In [1]:
# import libaries
from bs4 import BeautifulSoup
import requests
import pandas as pd
import re
import time
import matplotlib.pyplot as plt
from scipy.stats import poisson

### Step 1: Get EPL Team Overall Stats from web
Get EPL teams' stats using database in www.pesmaster.com.
The result dictionary will have 6 seasons' stats from 13/14 ~ 18/19 EPL.

In [20]:
# list of the teams (18/19)
# data from three different sources use different names for teams. 
# manually making a dictionary to rename teams
team_dict = {
            'Arsenal FC': 'Arsenal',
            'Burnley FC': 'Burnley',
            'Liverpool FC': 'Liverpool',
            'Everton FC': 'Everton',
            'Fulham FC': 'Fulham',
            'Southampton FC': 'Southampton',
            'Chelsea FC': 'Chelsea',
            'West Bromwich Albion': 'West Bromwich',
            'Manchester United': 'Manchester Utd',
            'Manchester City': 'Manchester City', 
            'Newcastle United': 'Newcastle Utd',
            'West Ham United': 'West Ham Utd', 
            'Tottenham Hotspur': 'Tottenham',
            'Queens Park Rangers': 'QP Rangers',
            'Watford FC': 'Watford',
            'AFC Bournemouth': 'Bournemouth',
            'Sunderland AFC': 'Sunderland',
            'Middlesbrough FC': 'Middlesbrough',
            'Brighton & Hove Albion': 'Brighton & Hove',
            'Huddersfield Town': 'Huddersfield',
            'QPR': 'QP Rangers'
            }

In [21]:
teams_seasons = []
for year in range(2014, 2020):
    url = 'https://www.pesmaster.com/english-league/pes-' + str(year) + '/league/9/'
    res = requests.get(url, headers={'User-agent': 'slsl'})
    
    if res.status_code != 200:
        print('Status not 200', res.status_code)
        break

    soup = BeautifulSoup(res.content, 'lxml')
    table = soup.find("table", {"id" : "search-result-table"})
    tr = table.find_all('tr')
    
    teams = []

    for i in range(1,(len(tr))):
            result = {}

            td = tr[i].find_all('td')
            
            if td:
                result['Team'] = td[0].text
                result['Ovr'] = td[1].text
                result['Def'] = td[2].text
                result['Mid'] = td[3].text
                result['Fwd'] = td[4].text
                result['Phy'] = td[5].text
                result['Spd'] = (td[6].text)

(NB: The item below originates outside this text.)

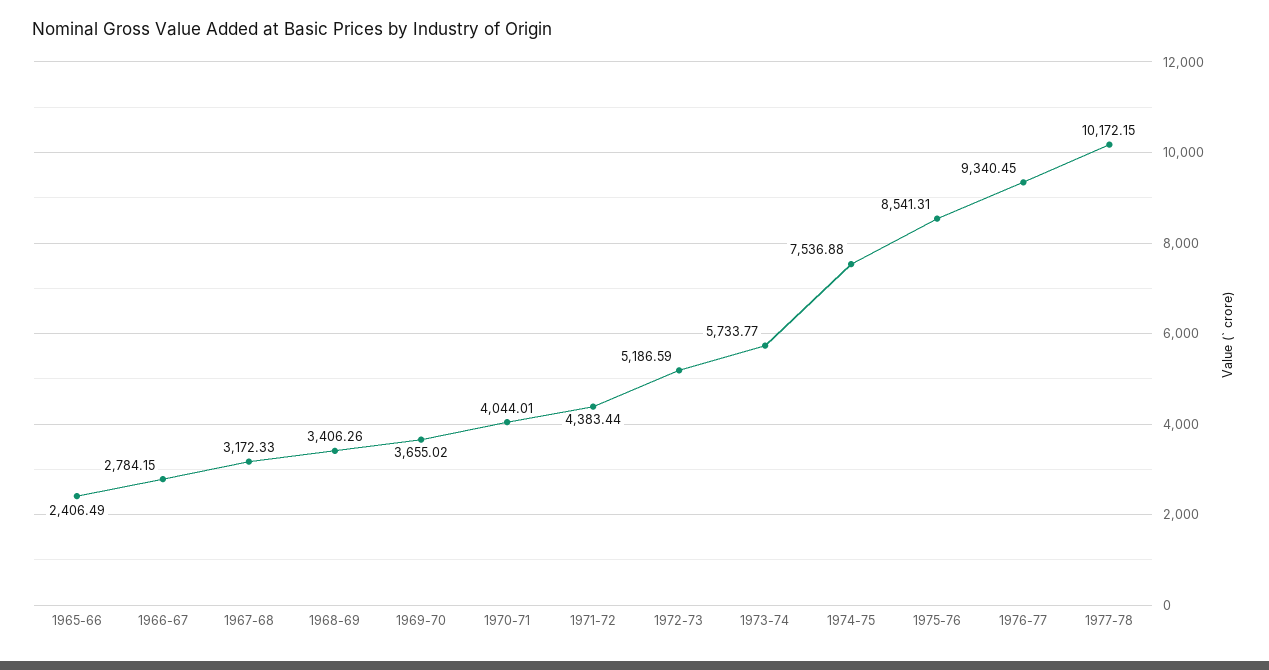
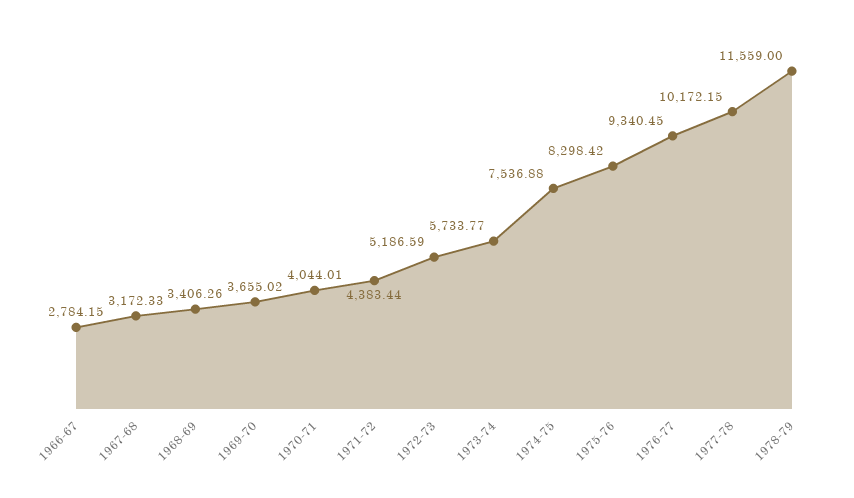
1965-66: 2406.49 -> none
1975-76: 8541.31 -> 8298.42
1978-79: none -> 11559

            if len(result) == 7:
                teams.append(result)
                
    time.sleep(3)
    
    teams_df = pd.DataFrame(teams, columns=(['Team', 'Ovr', 'Def', 'Mid', 'Fwd', 'Phy', 'Spd']))
    teams_df = teams_df.set_index('Team')
    teams_df.rename(index=team_dict, inplace=True)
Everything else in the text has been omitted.